Recently, I had the doubtful pleasure of flying aboard British Airways back to London. No doubt the airline is safe, its pilots well-trained and its maintenance staff competent; and these are no small virtues in an airline, you might well say. Moreover, the plane took off and landed on time, even if it took half an hour for a space to be found for it at the terminal. It was as if it had turned up unexpectedly, like an extra guest at a dinner party.
No doubt it is a sign of human frivolity to judge the quality of an airline by its cabin staff; very few of us, however, are qualified to judge it by anything else. Even the proper interpretation of a safety record might be difficult, for accidents are nowadays so rare that when one occurs, it might be quite by chance rather than by defect of the airline, and therefore not reflect on it at all.
The cabin crew of the aircraft that brought me back to London was no doubt well-intentioned, and they were not actively rude, but they were singularly lacking in grace or charm; and in that respect, they were truly representative of the population from which they were drawn.
Britain has pioneered a new kind of economy, having long since abandoned manufacturing as a way of paying its way in the world: a service economy without service.
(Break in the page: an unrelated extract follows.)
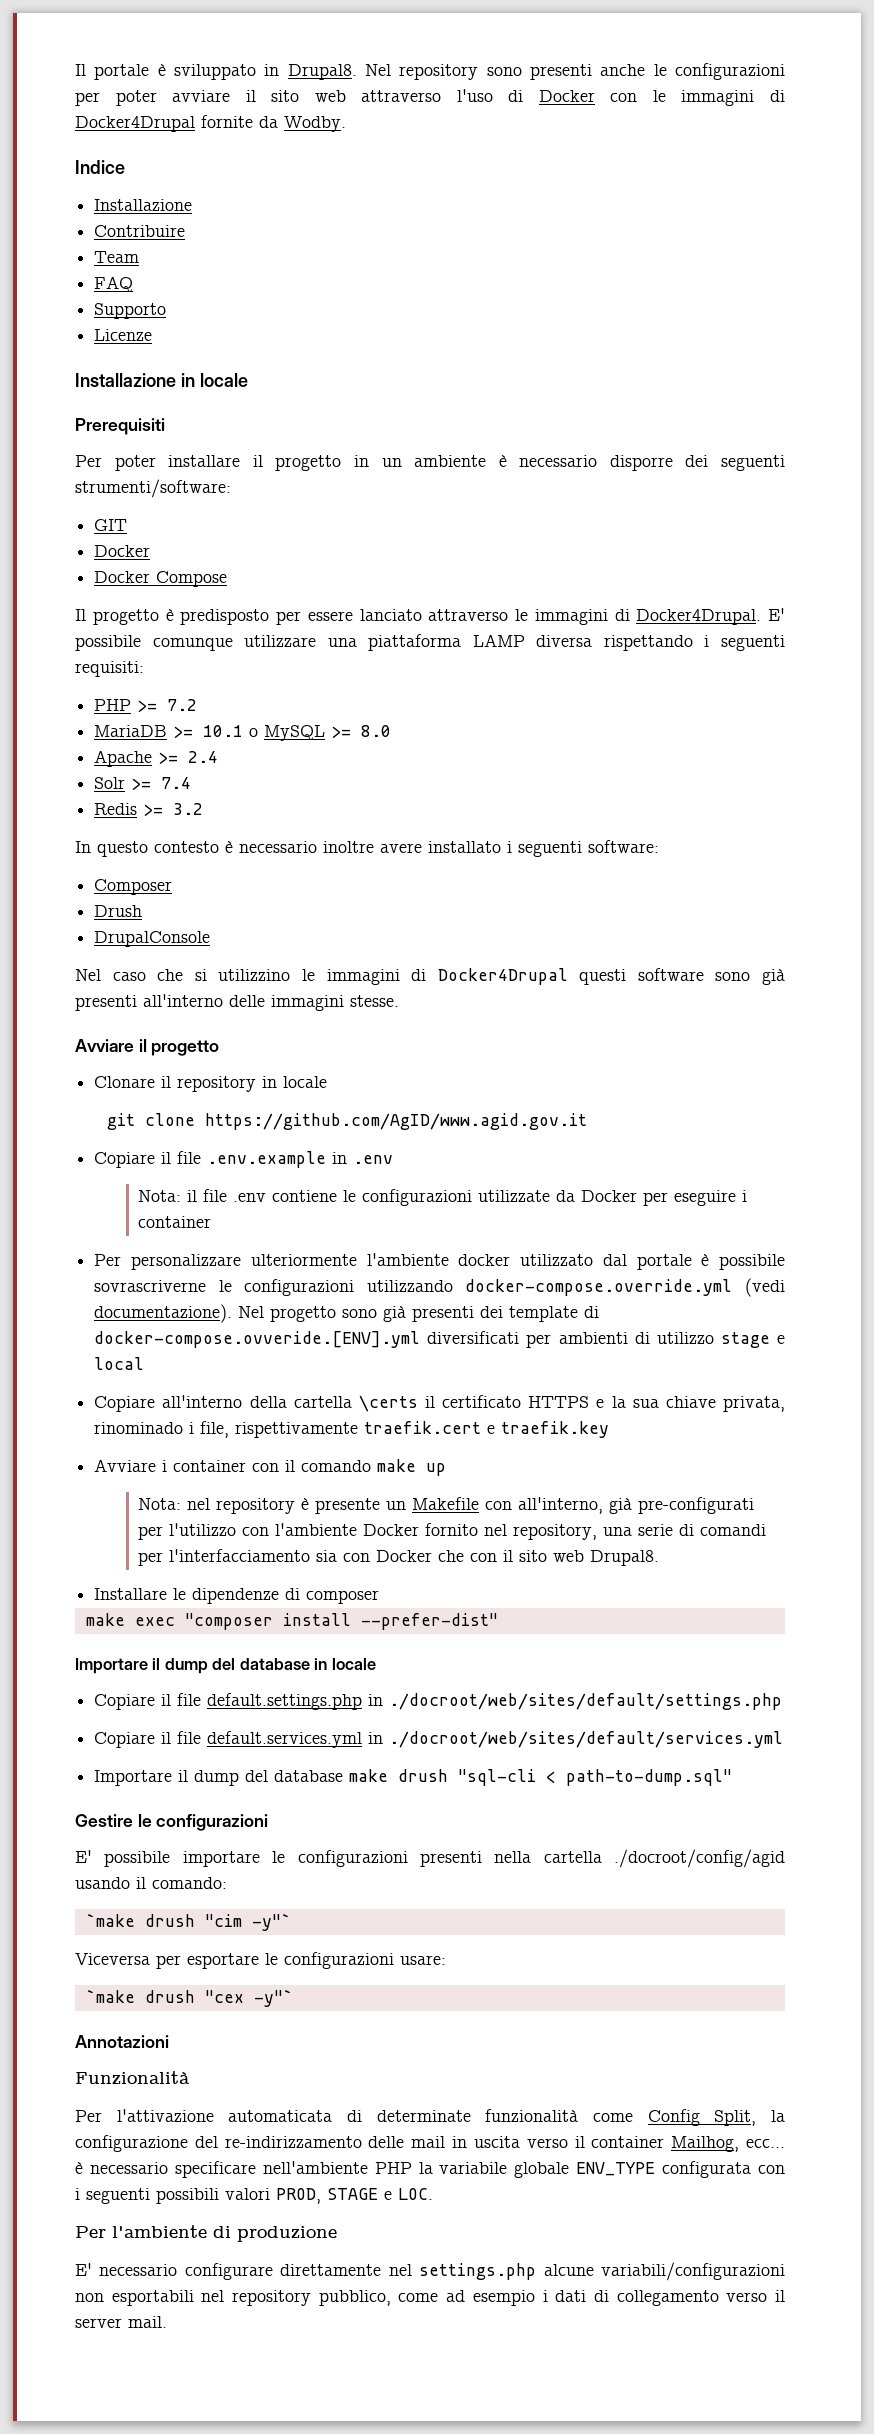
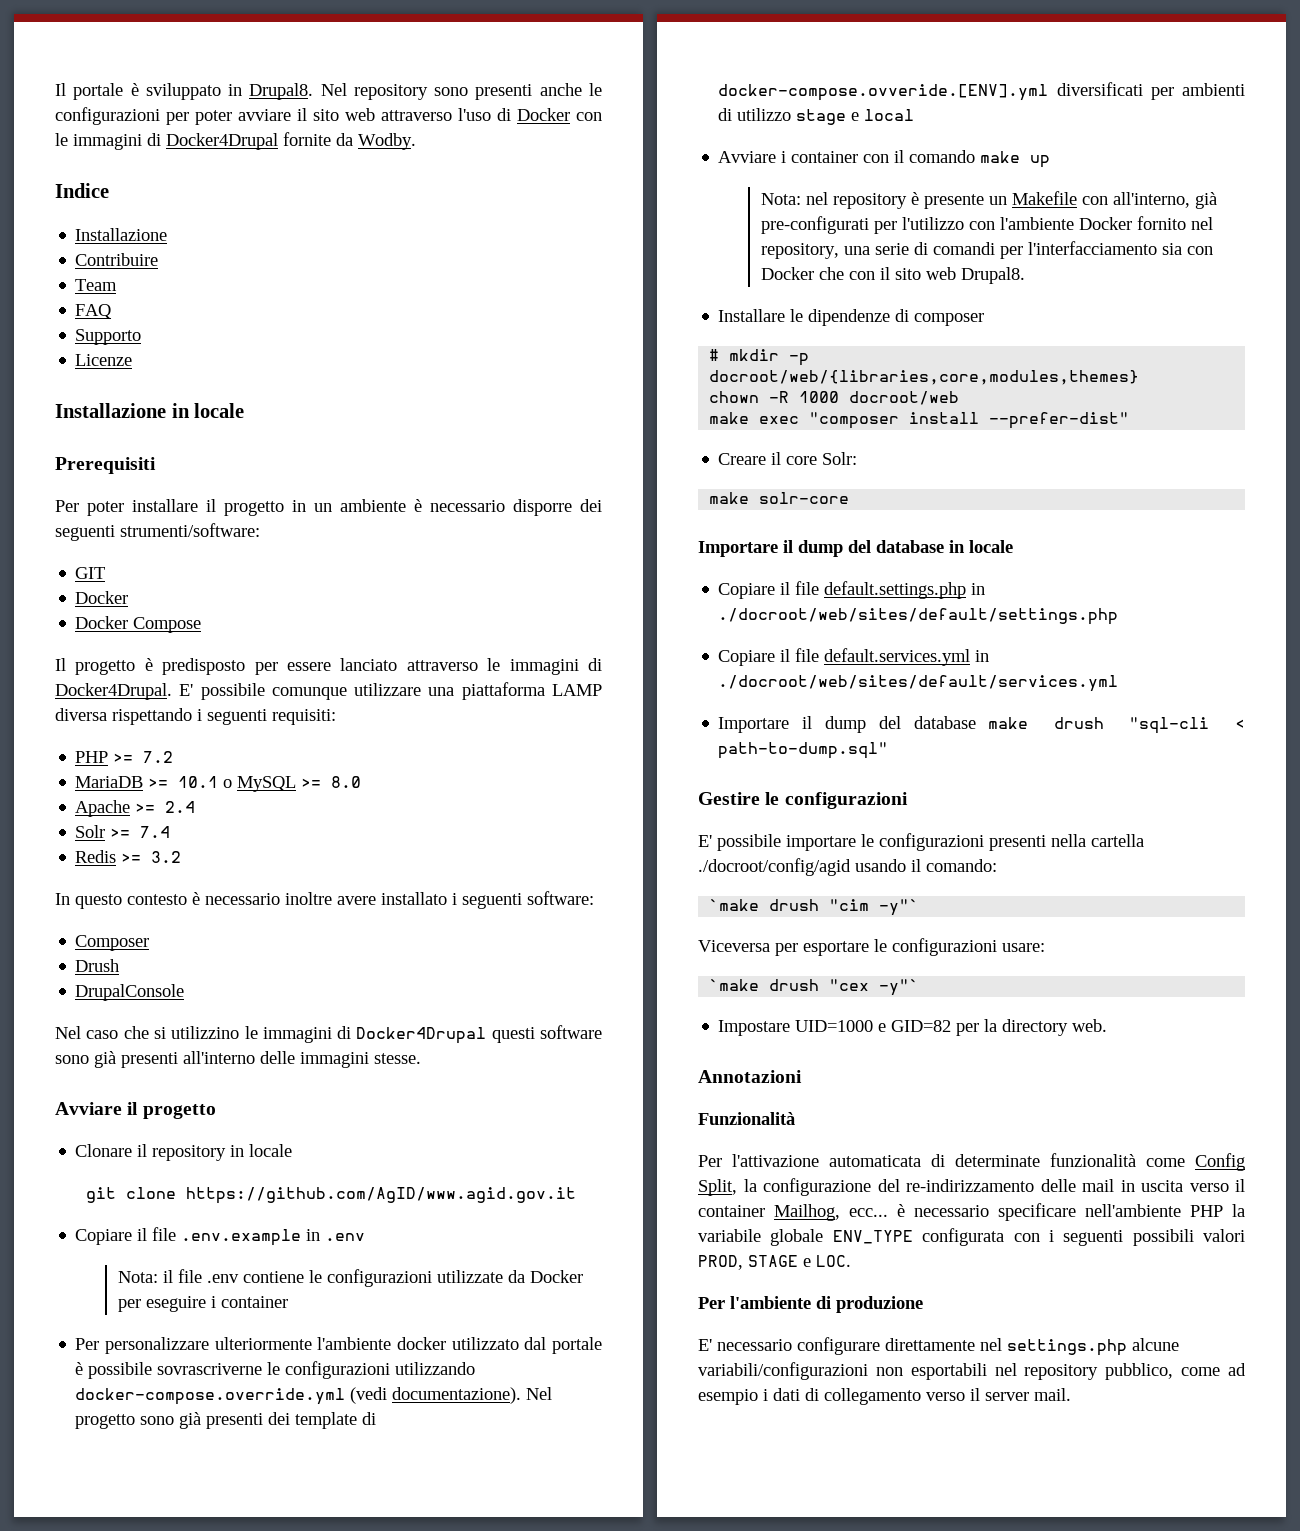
[94,1395,786,1412] [94,1421,610,1438] // Copiare all'interno della cartella \certs il certificato HTTPS e la sua chiave privata, rinominado i file, rispettivamente traefik.cert e traefik.key -> (915, 115) none
(380, 1597) none -> [709,349,810,366] [709,370,1140,385] [709,391,960,405] // # mkdir -p docroot/web/{libraries,core,modules,themes} // chown -R 1000 docroot/web
(498, 1621) none -> [718,452,858,465] [709,492,850,504] // Creare il core Solr: // make solr-core
(293, 1998) none -> [718,1019,1108,1036] // Impostare UID=1000 e GID=82 per la directory web.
Indeed, the very word service raises hackles in Britain, for it implies hierarchy, the servant who provided it being by definition subordinate to the person for whom the service is performed; and in these prickly democratic, or rather radically egalitarian, times, such subordination is anathema.
Two members of the airline spoke to the passengers through the public address system, and for two reasons what they said was so painful on the ears that one longed for earplugs.
Any person of average intelligence could be taught in a few minutes how to speak in such a way as not to have this effect, yet it was obvious that no one had thought to do this. Such inattention to detail, such unutterable sloppiness, is typical of British service industries, and partly explains why, in conditions when there are many millions of able-bodied economically inactive people in the country, foreigners in large numbers must be imported to wait tables or man hotel receptions with efficiency, politeness, intelligence, and grace. These are tasks quite beyond the British, at least in any numbers, to perform.
There was a second reason the shrieking over the public address system in the British Airways aircraft was so painful: The two members of the crew who were responsible for it spoke English very badly, although it was almost certainly the only language that they spoke. Certainly no linguistic concessions were made to the foreigners aboard, who were most of the passengers, not even a recorded announcement in the language of the country from which we had taken off. If they didn’t understand the safety announcements in English, well then, it served them right if they died as a consequence of their incomprehension.